_The data_

--------------------------------

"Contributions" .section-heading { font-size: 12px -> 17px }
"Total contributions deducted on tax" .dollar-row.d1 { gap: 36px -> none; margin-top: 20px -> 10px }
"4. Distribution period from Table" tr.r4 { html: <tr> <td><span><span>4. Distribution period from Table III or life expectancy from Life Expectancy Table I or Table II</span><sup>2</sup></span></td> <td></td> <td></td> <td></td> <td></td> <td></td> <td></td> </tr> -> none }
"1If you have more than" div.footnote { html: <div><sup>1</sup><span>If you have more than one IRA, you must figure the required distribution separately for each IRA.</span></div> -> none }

--------------------------------

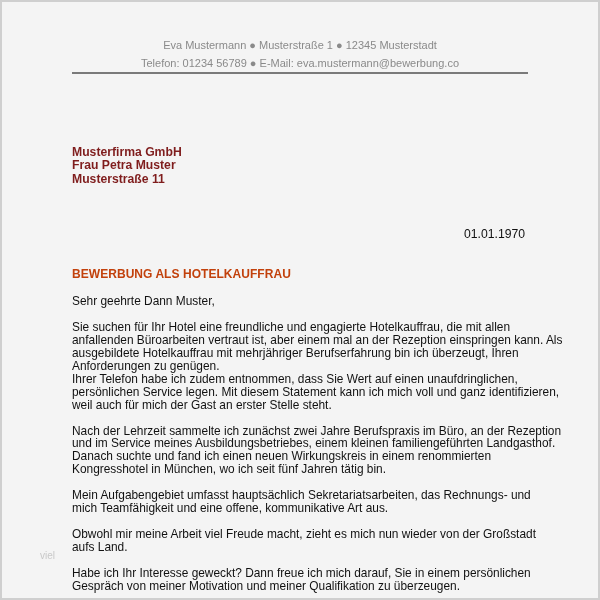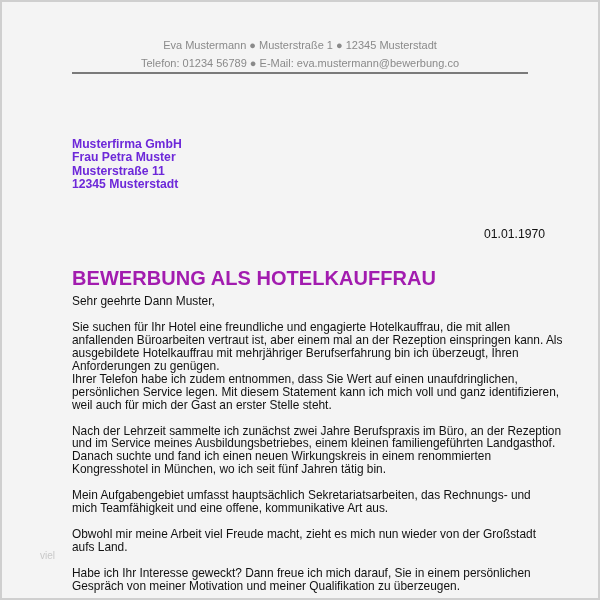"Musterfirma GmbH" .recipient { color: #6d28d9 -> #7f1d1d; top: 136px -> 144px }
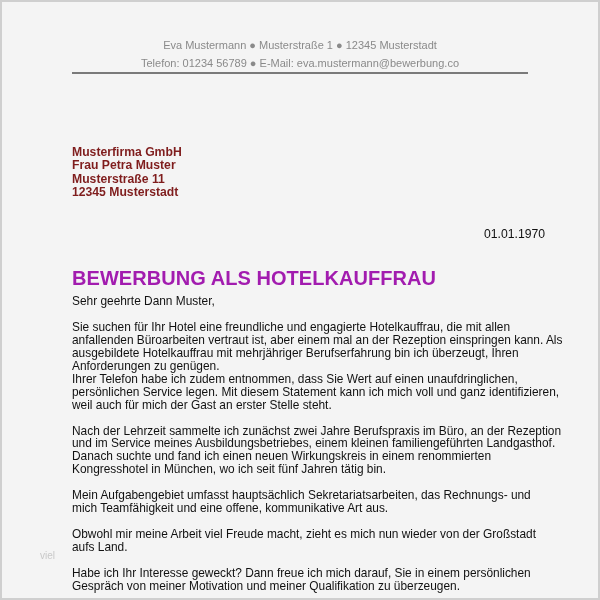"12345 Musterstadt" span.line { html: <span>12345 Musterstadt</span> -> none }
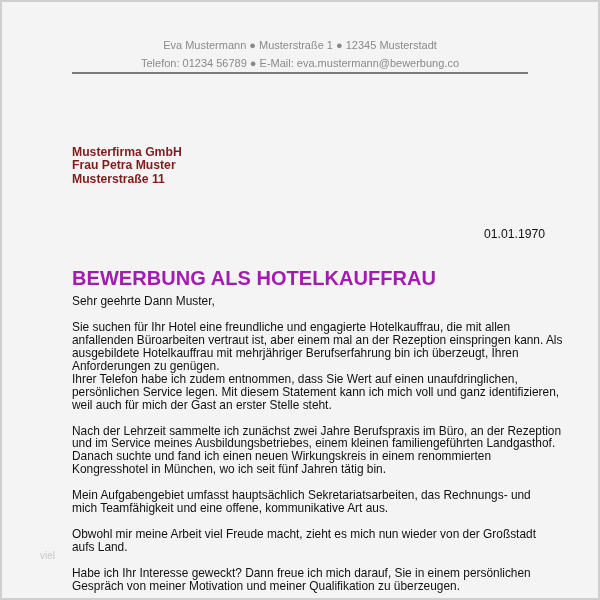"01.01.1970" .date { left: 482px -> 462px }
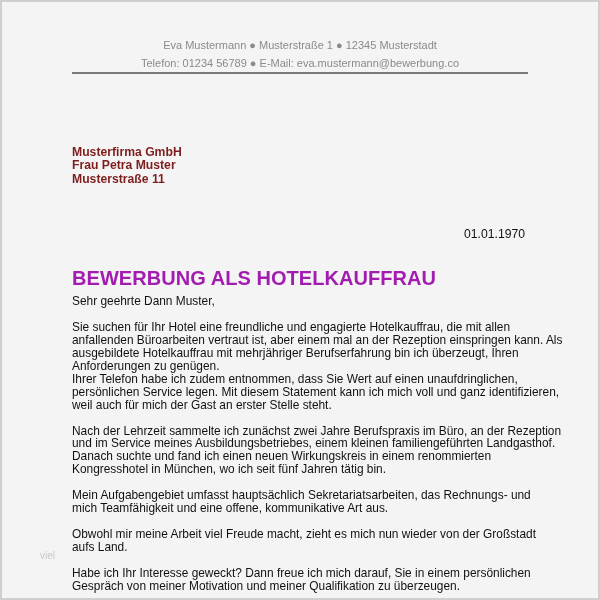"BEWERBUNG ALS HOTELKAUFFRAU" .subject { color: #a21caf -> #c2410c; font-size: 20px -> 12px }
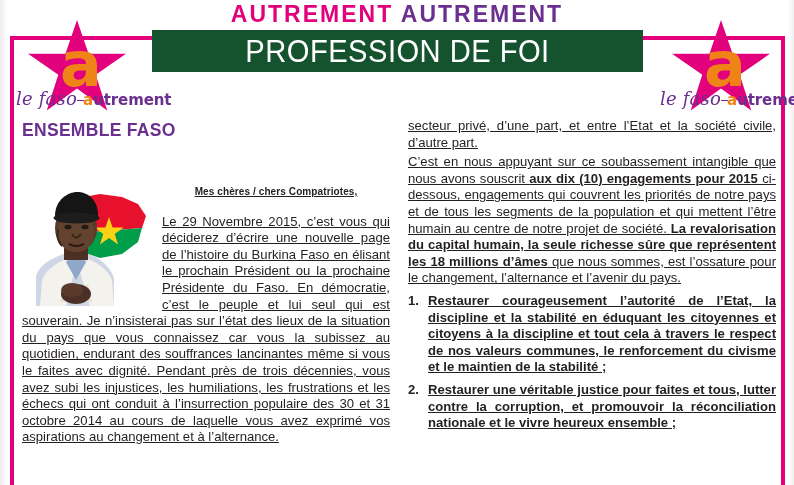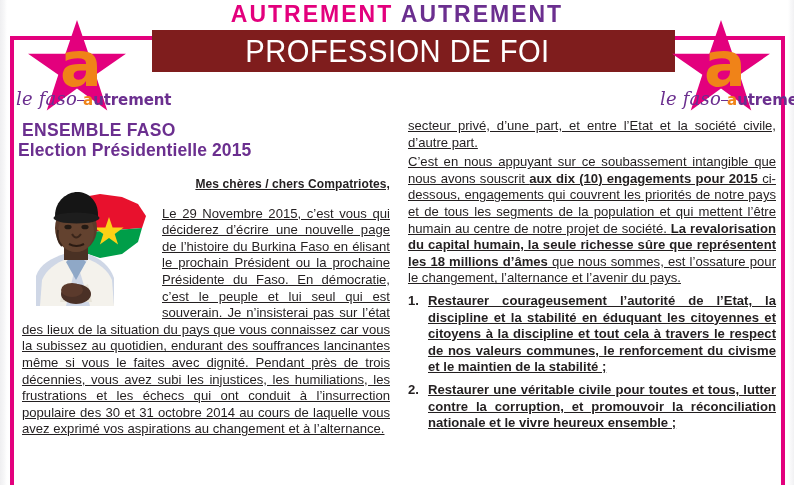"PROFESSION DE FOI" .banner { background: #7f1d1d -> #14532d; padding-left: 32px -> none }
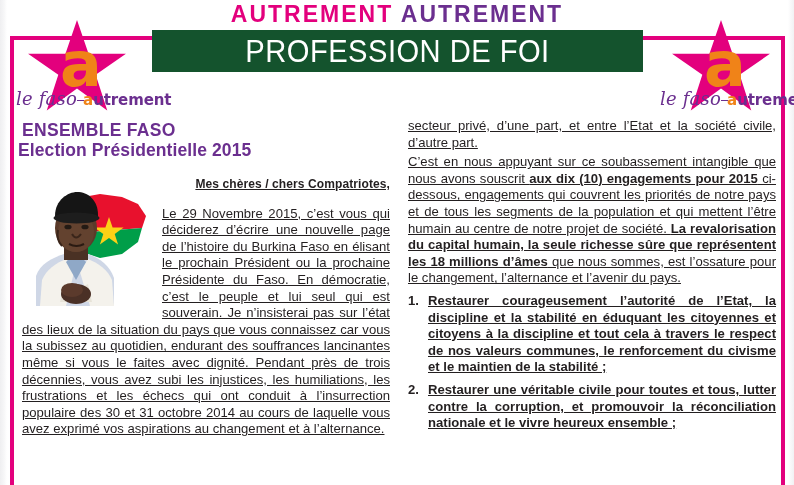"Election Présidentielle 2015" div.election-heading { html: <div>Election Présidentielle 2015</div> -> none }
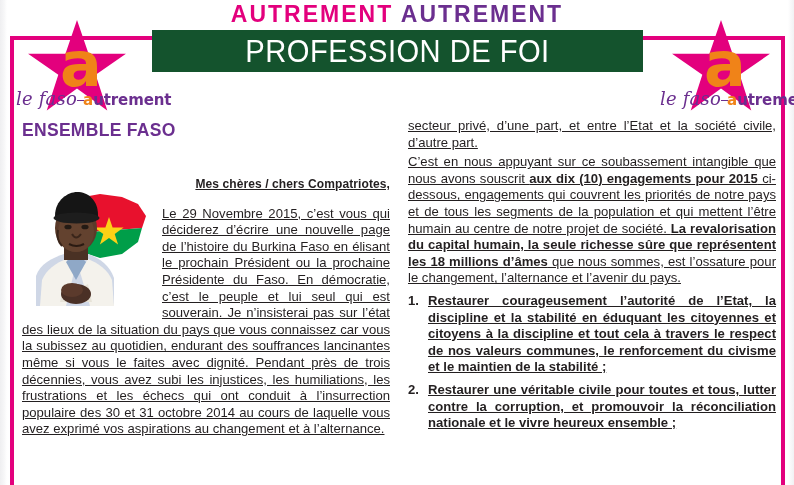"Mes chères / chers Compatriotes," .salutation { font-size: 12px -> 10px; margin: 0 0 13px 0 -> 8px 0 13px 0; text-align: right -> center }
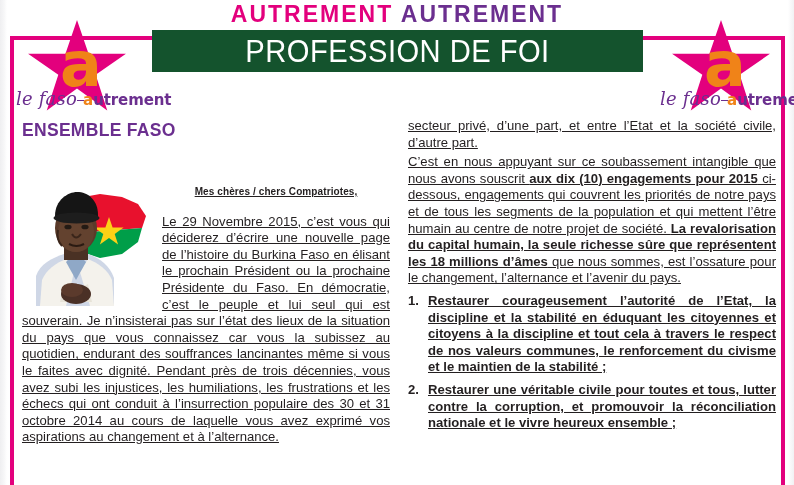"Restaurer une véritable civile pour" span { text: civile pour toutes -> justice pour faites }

--------------------------------

_What is being asked_
Working from the records above, write out verbatim only the lines from the line containing "12px -> 17px" through the line containing "html: <div><sup>1</sup><span>If you".

_Your solution_
"Contributions" .section-heading { font-size: 12px -> 17px }
"Total contributions deducted on tax" .dollar-row.d1 { gap: 36px -> none; margin-top: 20px -> 10px }
"4. Distribution period from Table" tr.r4 { html: <tr> <td><span><span>4. Distribution period from Table III or life expectancy from Life Expectancy Table I or Table II</span><sup>2</sup></span></td> <td></td> <td></td> <td></td> <td></td> <td></td> <td></td> </tr> -> none }
"1If you have more than" div.footnote { html: <div><sup>1</sup><span>If you have more than one IRA, you must figure the required distribution separately for each IRA.</span></div> -> none }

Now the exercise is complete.